■ Extracted records ■
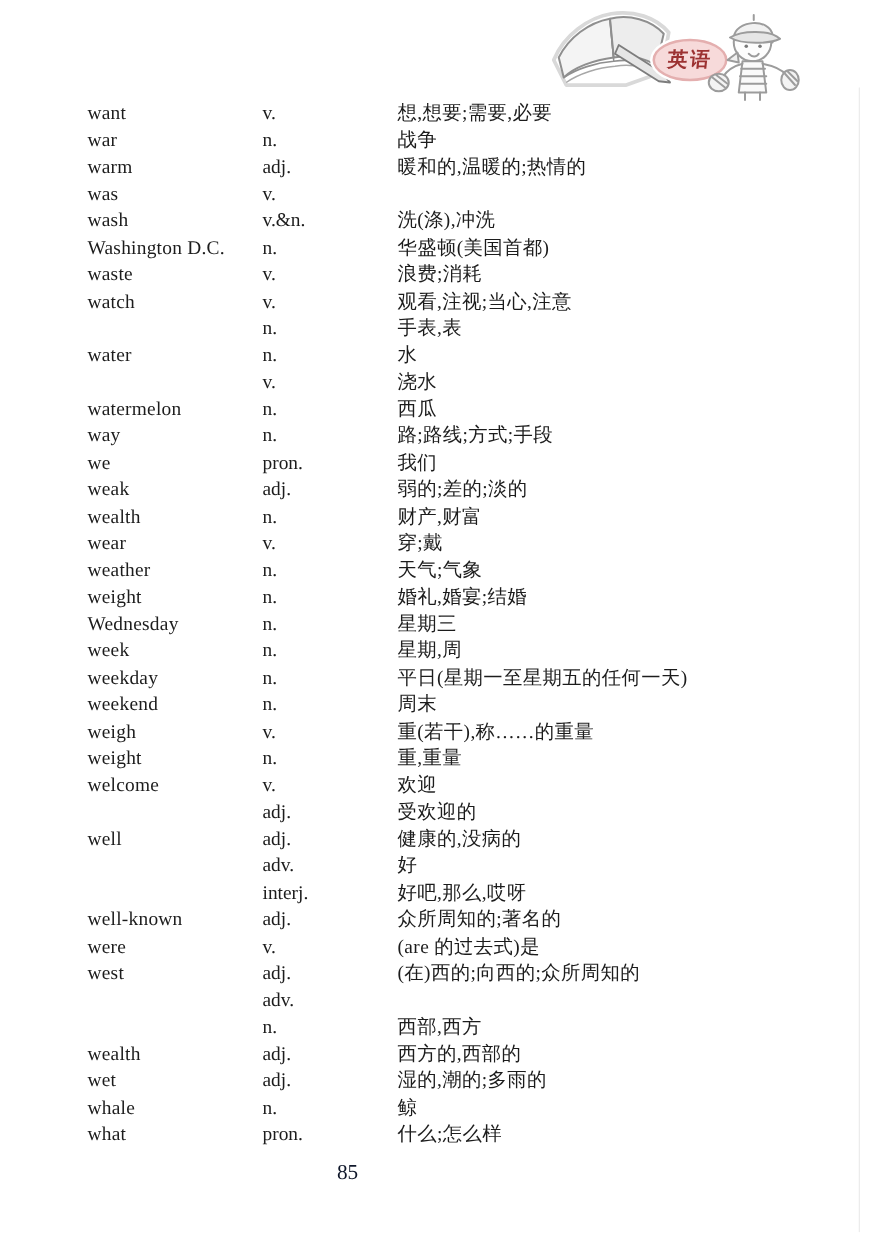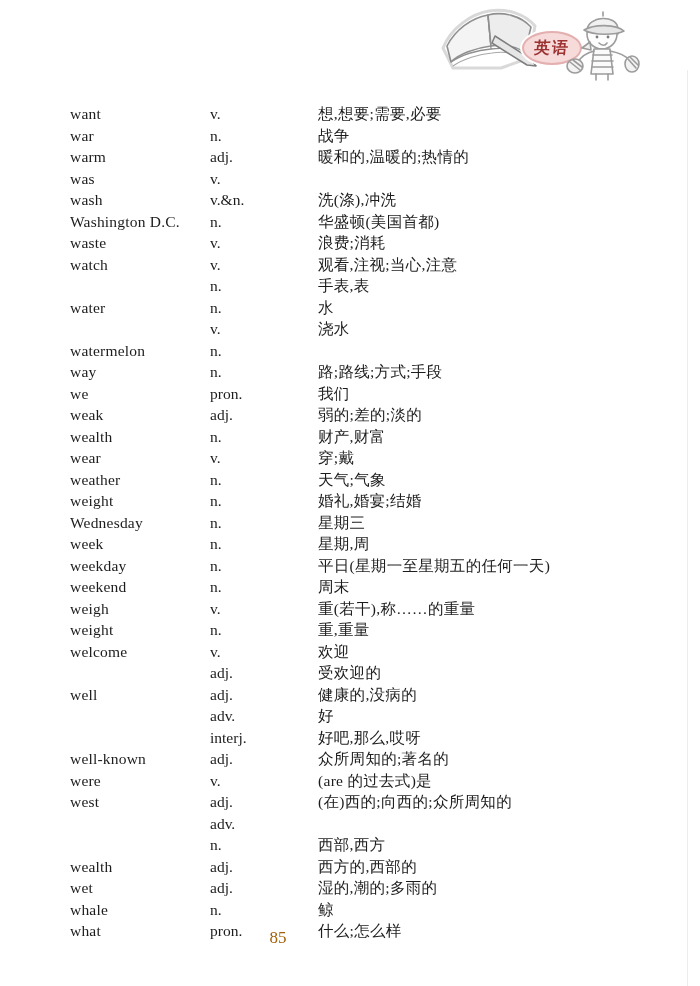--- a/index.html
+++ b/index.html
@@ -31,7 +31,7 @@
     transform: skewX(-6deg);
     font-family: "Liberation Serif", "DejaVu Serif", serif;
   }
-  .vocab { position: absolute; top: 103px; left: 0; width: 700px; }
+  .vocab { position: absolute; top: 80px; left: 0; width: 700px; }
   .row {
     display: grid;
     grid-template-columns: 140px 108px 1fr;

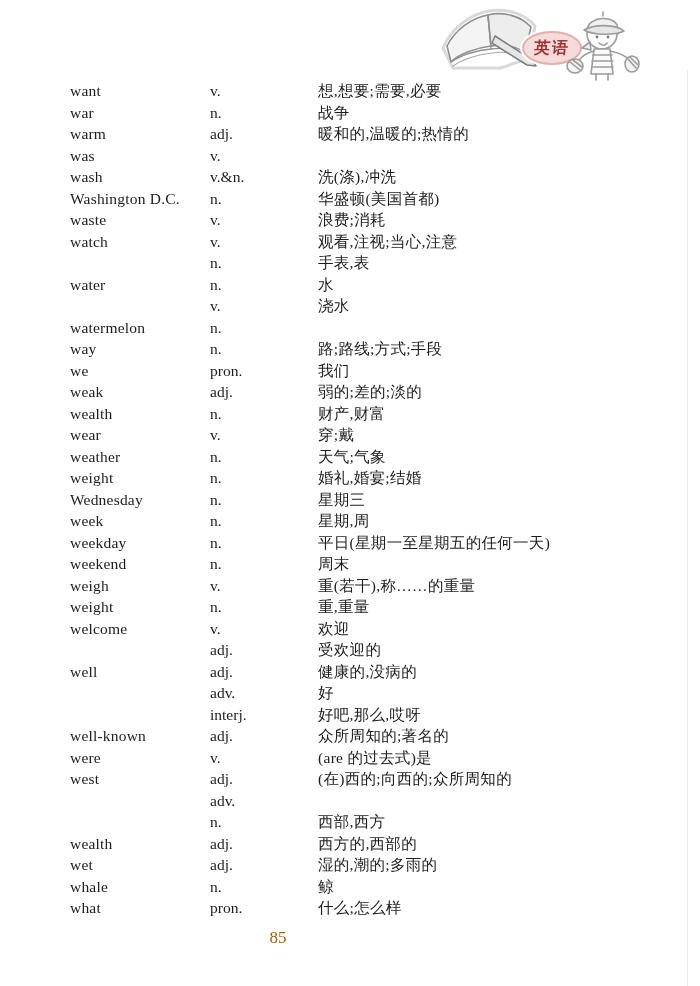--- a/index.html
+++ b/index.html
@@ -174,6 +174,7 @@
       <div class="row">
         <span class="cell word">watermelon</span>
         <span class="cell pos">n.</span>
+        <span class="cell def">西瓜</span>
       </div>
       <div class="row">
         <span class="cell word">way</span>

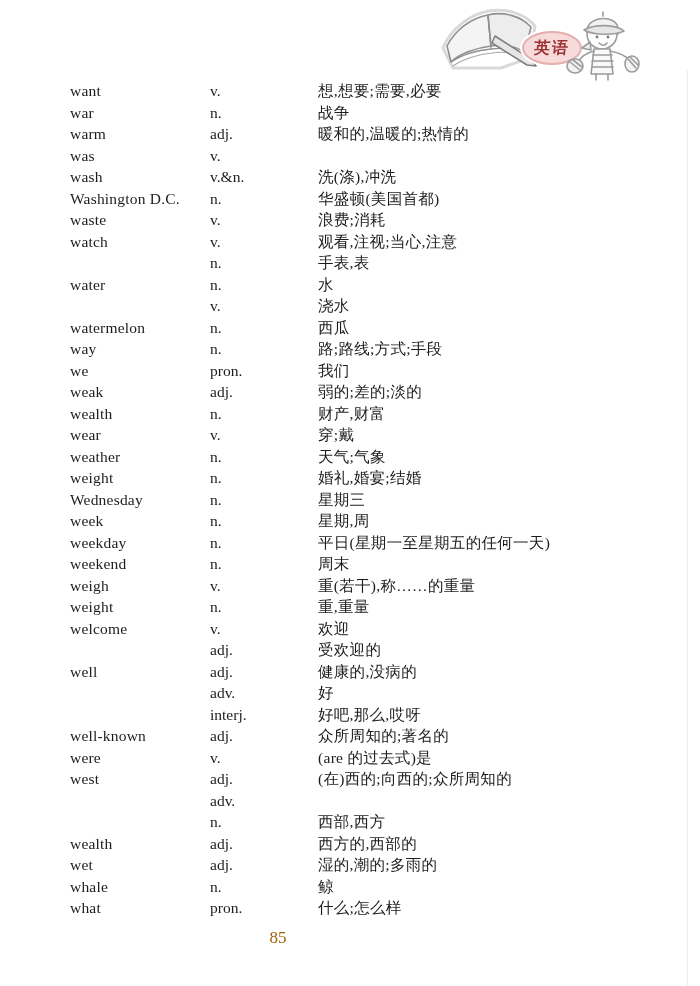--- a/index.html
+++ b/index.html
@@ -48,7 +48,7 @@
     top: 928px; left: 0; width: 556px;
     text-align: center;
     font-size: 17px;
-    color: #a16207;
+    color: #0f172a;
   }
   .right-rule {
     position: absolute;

■ Exercise objective ■
Throughout the material above, report each line holding the word "vocab".

■ Expected answer ■
-  .vocab { position: absolute; top: 103px; left: 0; width: 700px; }
+  .vocab { position: absolute; top: 80px; left: 0; width: 700px; }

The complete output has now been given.